> _Aim of the task_
Where the data below begins, start retyping exactly, and end on the line with "devops, but am", which is included; no picture goes in.

> _Data supplied_
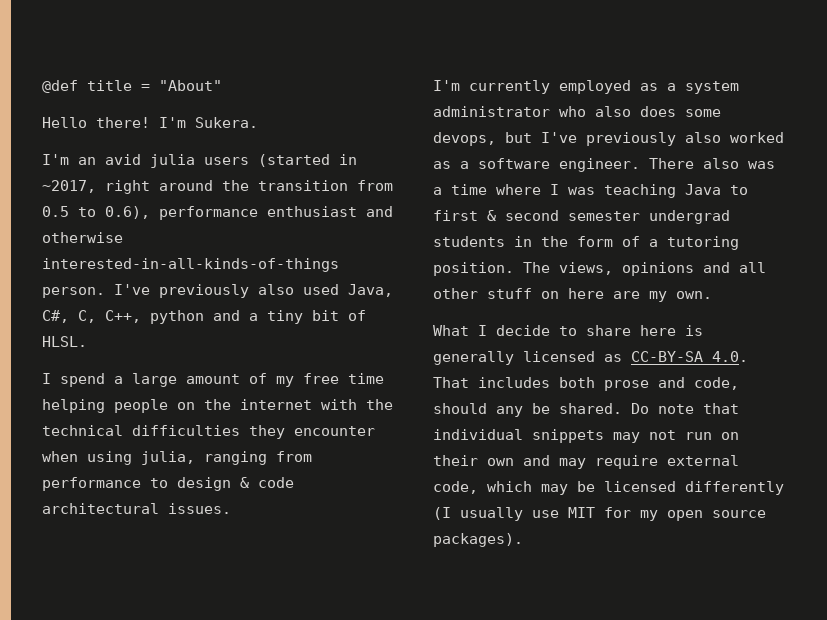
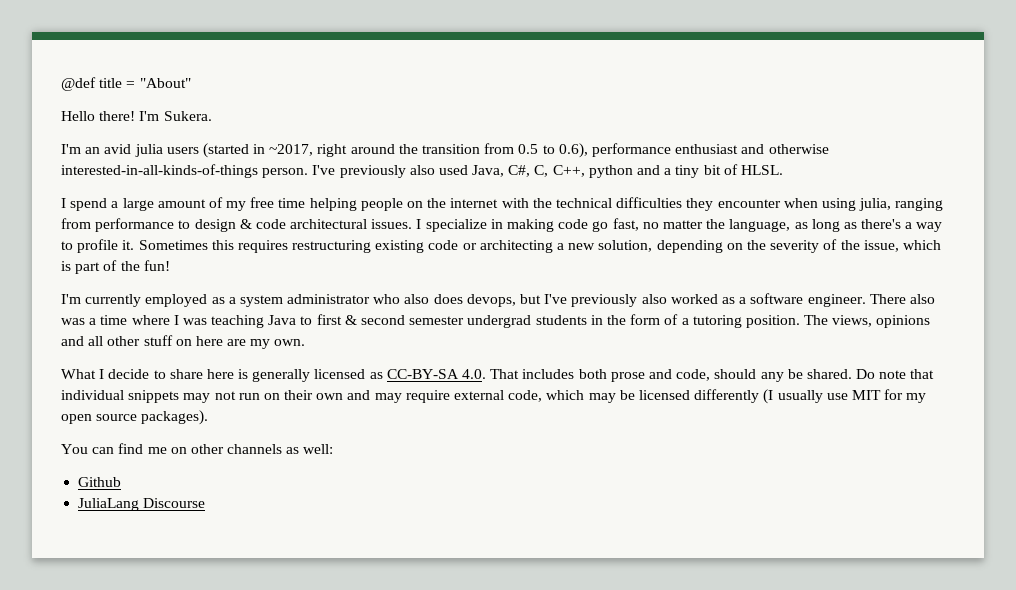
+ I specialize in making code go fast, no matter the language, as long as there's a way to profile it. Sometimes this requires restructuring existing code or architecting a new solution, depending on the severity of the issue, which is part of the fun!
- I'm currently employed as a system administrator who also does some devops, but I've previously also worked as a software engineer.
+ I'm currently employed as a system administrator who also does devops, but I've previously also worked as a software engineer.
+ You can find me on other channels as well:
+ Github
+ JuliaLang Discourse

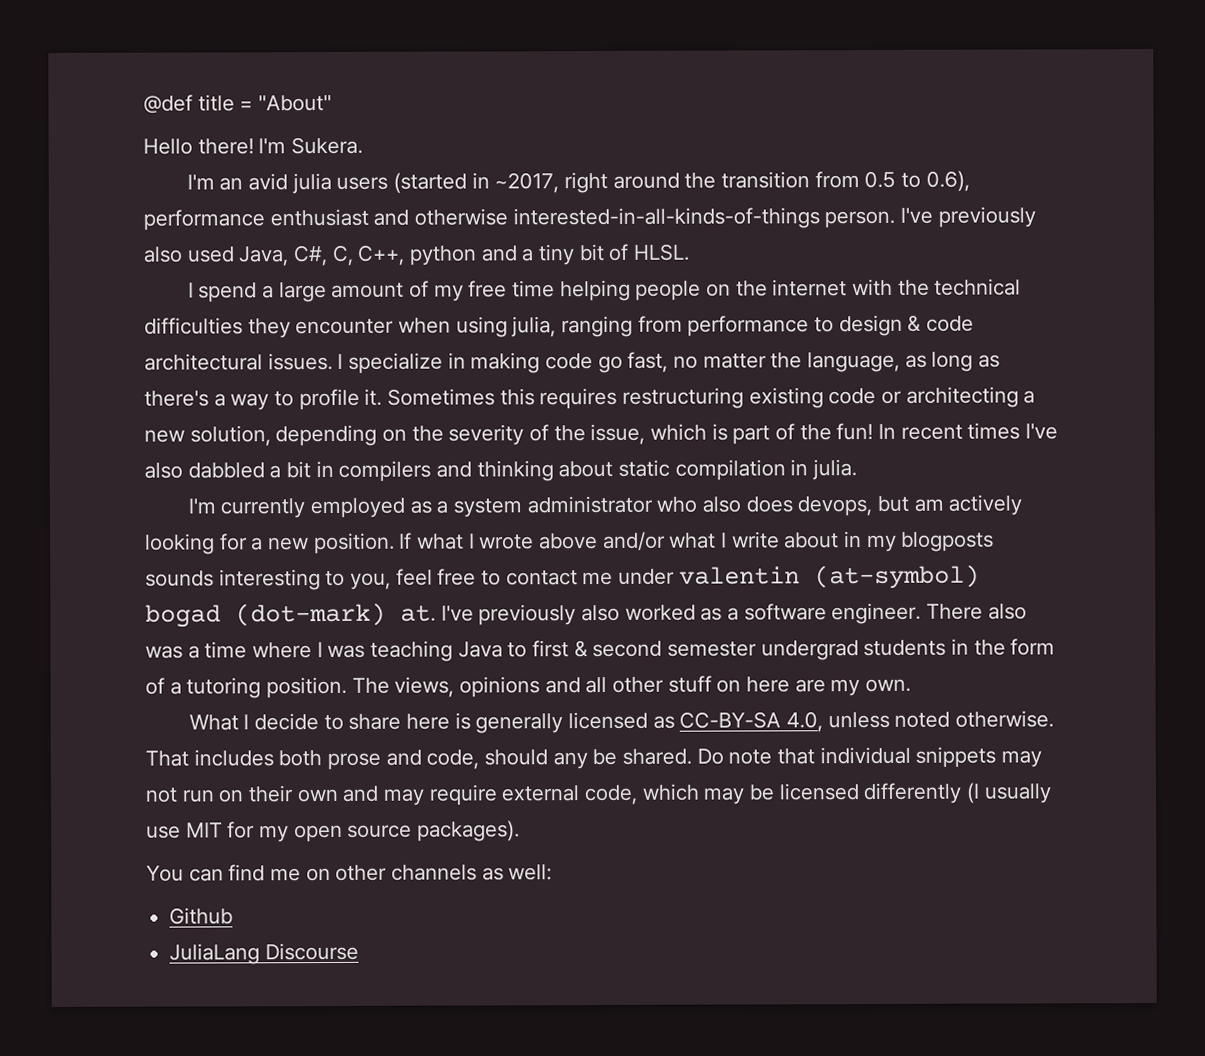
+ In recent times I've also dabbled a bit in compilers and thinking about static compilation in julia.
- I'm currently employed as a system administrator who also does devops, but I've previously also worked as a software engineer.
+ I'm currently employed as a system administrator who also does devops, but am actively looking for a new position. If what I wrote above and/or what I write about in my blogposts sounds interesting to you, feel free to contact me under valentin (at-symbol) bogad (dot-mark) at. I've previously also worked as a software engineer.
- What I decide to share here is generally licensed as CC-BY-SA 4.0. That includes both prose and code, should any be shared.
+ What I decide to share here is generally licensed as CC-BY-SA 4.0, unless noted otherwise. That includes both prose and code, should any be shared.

> _Task response_
+ I specialize in making code go fast, no matter the language, as long as there's a way to profile it. Sometimes this requires restructuring existing code or architecting a new solution, depending on the severity of the issue, which is part of the fun!
- I'm currently employed as a system administrator who also does some devops, but I've previously also worked as a software engineer.
+ I'm currently employed as a system administrator who also does devops, but I've previously also worked as a software engineer.
+ You can find me on other channels as well:
+ Github
+ JuliaLang Discourse

+ In recent times I've also dabbled a bit in compilers and thinking about static compilation in julia.
- I'm currently employed as a system administrator who also does devops, but I've previously also worked as a software engineer.
+ I'm currently employed as a system administrator who also does devops, but am actively looking for a new position. If what I wrote above and/or what I write about in my blogposts sounds interesting to you, feel free to contact me under valentin (at-symbol) bogad (dot-mark) at. I've previously also worked as a software engineer.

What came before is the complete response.